Ramakrishnan R, Nirmalan Praveen K, Krishnadas R, Thulasiraj R D, Tielsch James M, Katz Joanne, Friedman David S, Robin Alan L
Aravind Eye Care System, Madurai, Tamil Nadu, India.
Ophthalmology. 2003 Aug;110(8):1484-90. doi: 10.1016/S0161-6420(03)00564-5.
To determine the prevalence of glaucoma and risk factors for primary open-angle glaucoma in a rural population of southern India.
A population-based cross-sectional study.
A total of 5150 subjects aged 40 years and older from 50 clusters representative of three southern districts of Tamil Nadu in southern India.
All participants had a comprehensive eye examination at the base hospital, including visual acuity using logarithm of the minimum angle of resolution illiterate E charts and refraction, slit-lamp biomicroscopy, gonioscopy, applanation tonometry, dilated fundus examinations, and automated central 24-2 full-threshold perimetry.

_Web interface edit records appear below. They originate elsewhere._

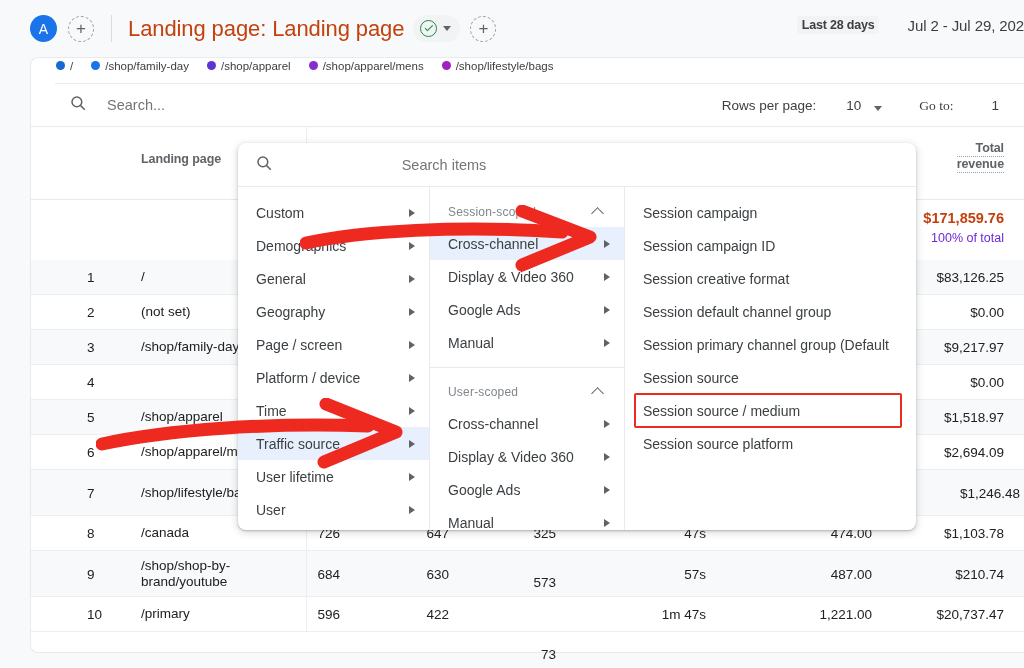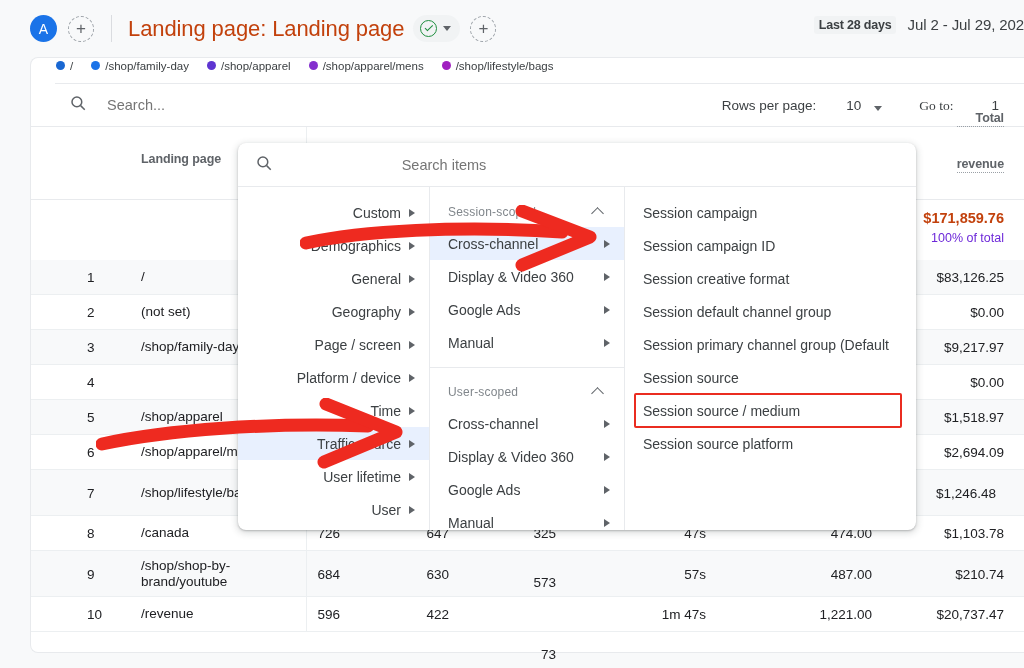"Last 28 days" .daterange { align-items: flex-start -> center; gap: 11px -> 28px }
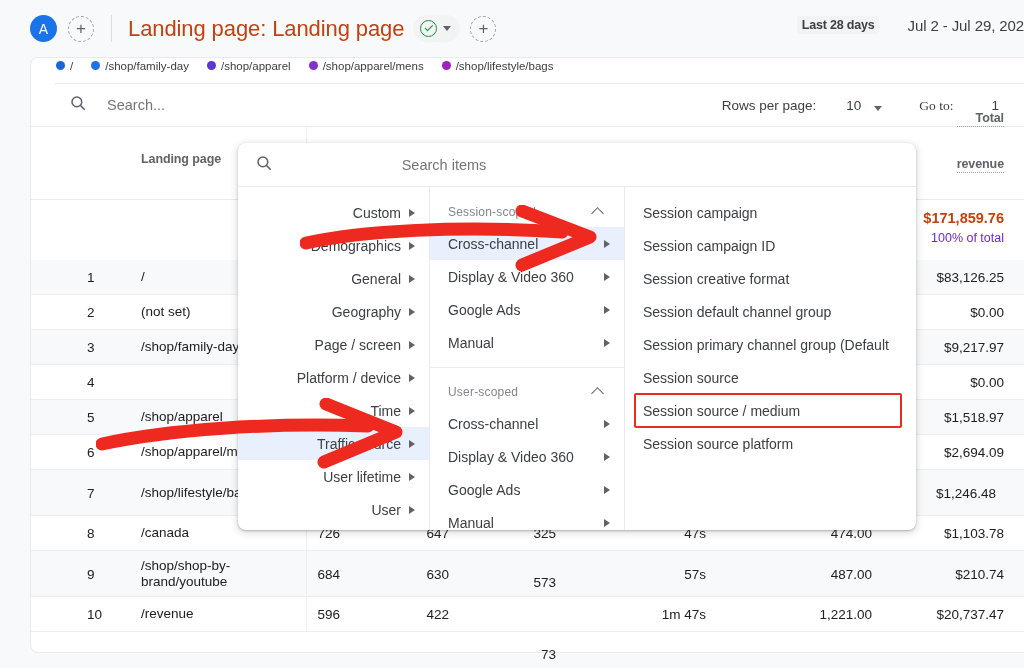"Total" .th .u1, .th .u2 { margin-top: 30px -> none }
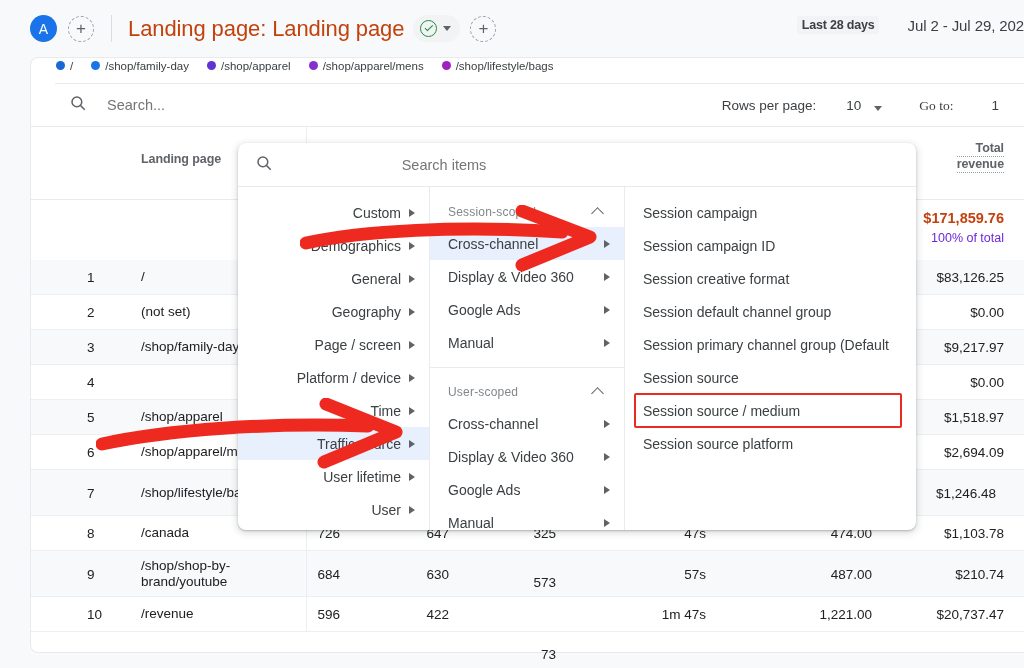"Custom" .p-col.c1 { text-align: right -> none }
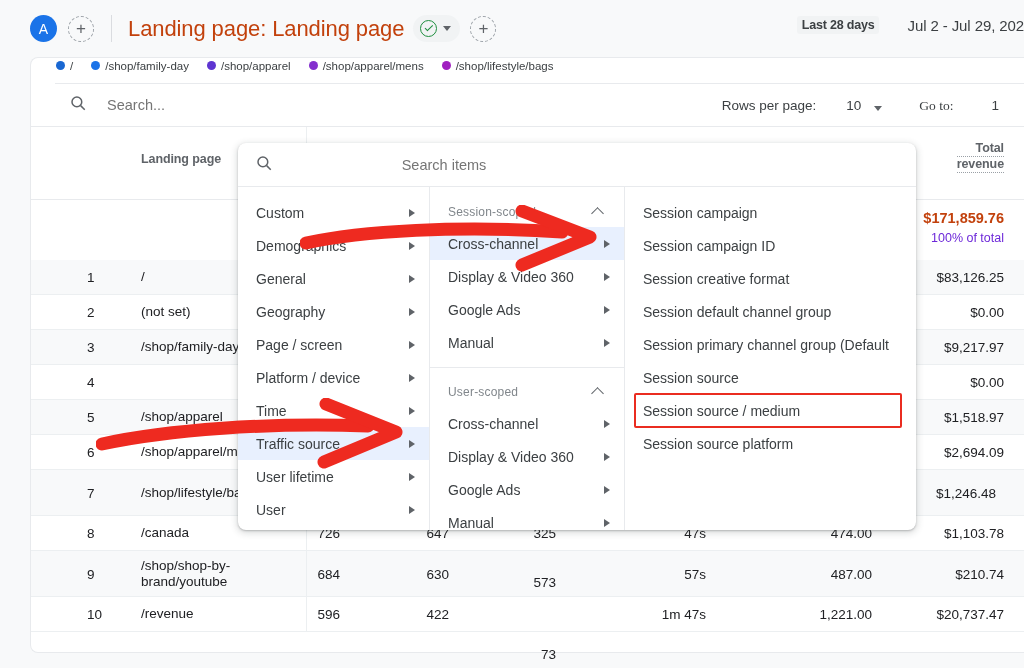"$1,246.48" div.cell { right: 28px -> 4px }
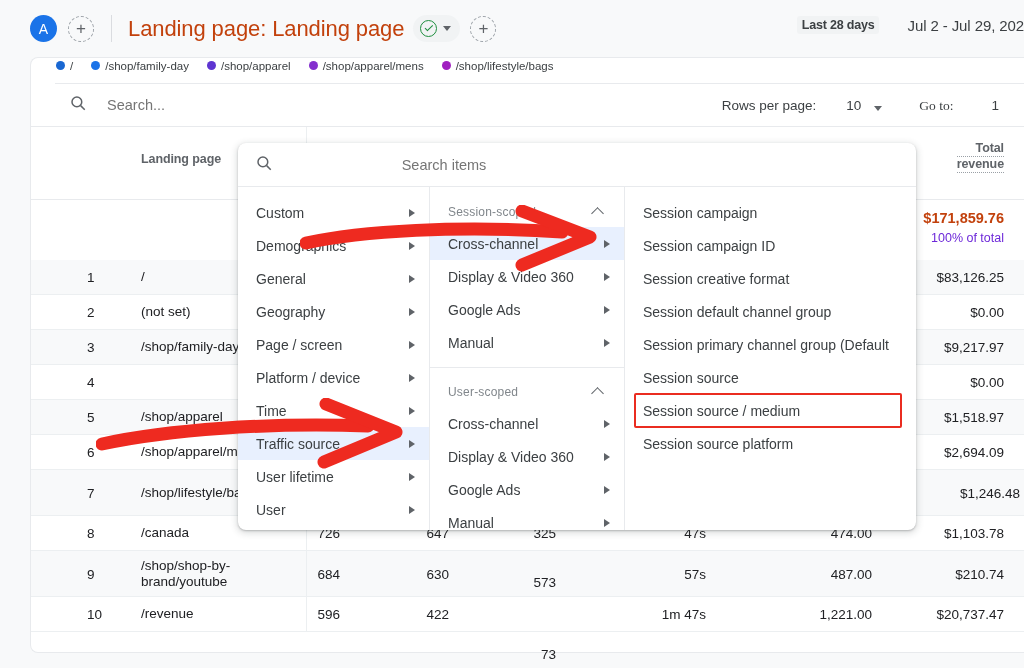"/revenue" div.cell { text: /revenue -> /primary }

Definite primary open-angle glaucoma (POAG) was defined as angles open on gonioscopy and glaucomatous optic disc changes with matching visual field defects, whereas ocular hypertension was defined as intraocular pressure (IOP) greater than 21 mmHg without glaucomatous optic disc damage and visual field defects in the presence of an open angle. Manifest primary angle-closure glaucoma (PACG) was defined as glaucomatous optic disc damage or glaucomatous visual field defects with the anterior chamber angle partly or totally closed, appositional angle closure or synechiae in the angle, and absence of signs of secondary angle closure. Secondary glaucoma was defined as glaucomatous optic nerve damage and/or visual field abnormalities suggestive of glaucoma with ocular disorders that contribute to a secondary elevation in IOP.

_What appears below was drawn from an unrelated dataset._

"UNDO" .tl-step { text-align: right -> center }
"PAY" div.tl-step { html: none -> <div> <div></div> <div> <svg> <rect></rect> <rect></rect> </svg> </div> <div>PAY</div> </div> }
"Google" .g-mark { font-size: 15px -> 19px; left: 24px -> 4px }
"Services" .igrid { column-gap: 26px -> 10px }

The prevalence (95% confidence interval) of any glaucoma was 2.6% (2.2, 3.0), of POAG it was 1.7% (1.3, 2.1), and if PACG it was 0.5% (0.3, 0.7), and secondary glaucoma excluding pseudoexfoliation was 0.3% (0.2,0.5). On multivariate analysis, increasing age, male gender, myopia greater than 1 diopter, and pseudoexfoliation were significantly associated with POAG. After best correction, 18 persons (20.9%) with POAG were blind in either eye because of glaucoma, including 6 who were bilaterally blind and an additional 12 persons with unilateral blindness because of glaucomatous optic neuropathy in that eye. Of those identified with POAG, 93.0% had not been previously diagnosed with POAG.
The prevalence of glaucoma in this population is not lower than that reported for white populations elsewhere. A large proportion of those with POAG had not been previously diagnosed. One fifth of those with POAG had blindness in one or both eyes from glaucoma. Early detection of glaucoma in this population will reduce the burden of blindness in India.
确定印度南部农村人口中青光眼的患病率及原发性开角型青光眼的危险因素。
基于人群的横断面研究。
来自印度南部泰米尔纳德邦三个南部地区50个群组的5150名40岁及以上的受试者。
所有参与者在基层医院接受了全面的眼科检查,包括使用对数最小分辨角文盲E视力表检查视力和验光、裂隙灯生物显微镜检查、前房角镜检查、压平眼压测量、散瞳眼底检查以及自动中心24-2全阈值视野检查。
明确的原发性开角型青光眼(POAG)定义为前房角镜检查显示房角开放且伴有青光眼性视盘改变及相应的视野缺损;高眼压症定义为眼压(IOP)大于21 mmHg,无青光眼性视盘损害且在房角开放的情况下无视野缺损。显性原发性闭角型青光眼(PACG)定义为青光眼性视盘损害或青光眼性视野缺损,同时前房角部分或完全关闭、房角贴附性关闭或房角粘连,且无继发性房角关闭的体征。继发性青光眼定义为青光眼性视神经损害和/或提示青光眼的视野异常,伴有导致眼压继发性升高的眼部疾病。
任何类型青光眼的患病率(95%置信区间)为2.6%(2.2,3.0),POAG为1.7%(1.3,2.1),PACG为0.5%(0.3,0.7),不包括假性剥脱综合征的继发性青光眼为0.3%(0.2,0.5)。多因素分析显示,年龄增加、男性、近视度数大于1屈光度以及假性剥脱与POAG显著相关。最佳矫正后,18例(20.9%)POAG患者因青光眼单眼或双眼失明,其中6例双眼失明,另有12例因患眼青光眼性视神经病变单眼失明。在确诊为POAG的患者中,93.0%此前未被诊断为POAG。
该人群中青光眼的患病率不低于其他地区白人人群的报告患病率。很大一部分POAG患者此前未被诊断。五分之一的POAG患者因青光眼单眼或双眼失明。在该人群中早期发现青光眼将减轻印度的失明负担。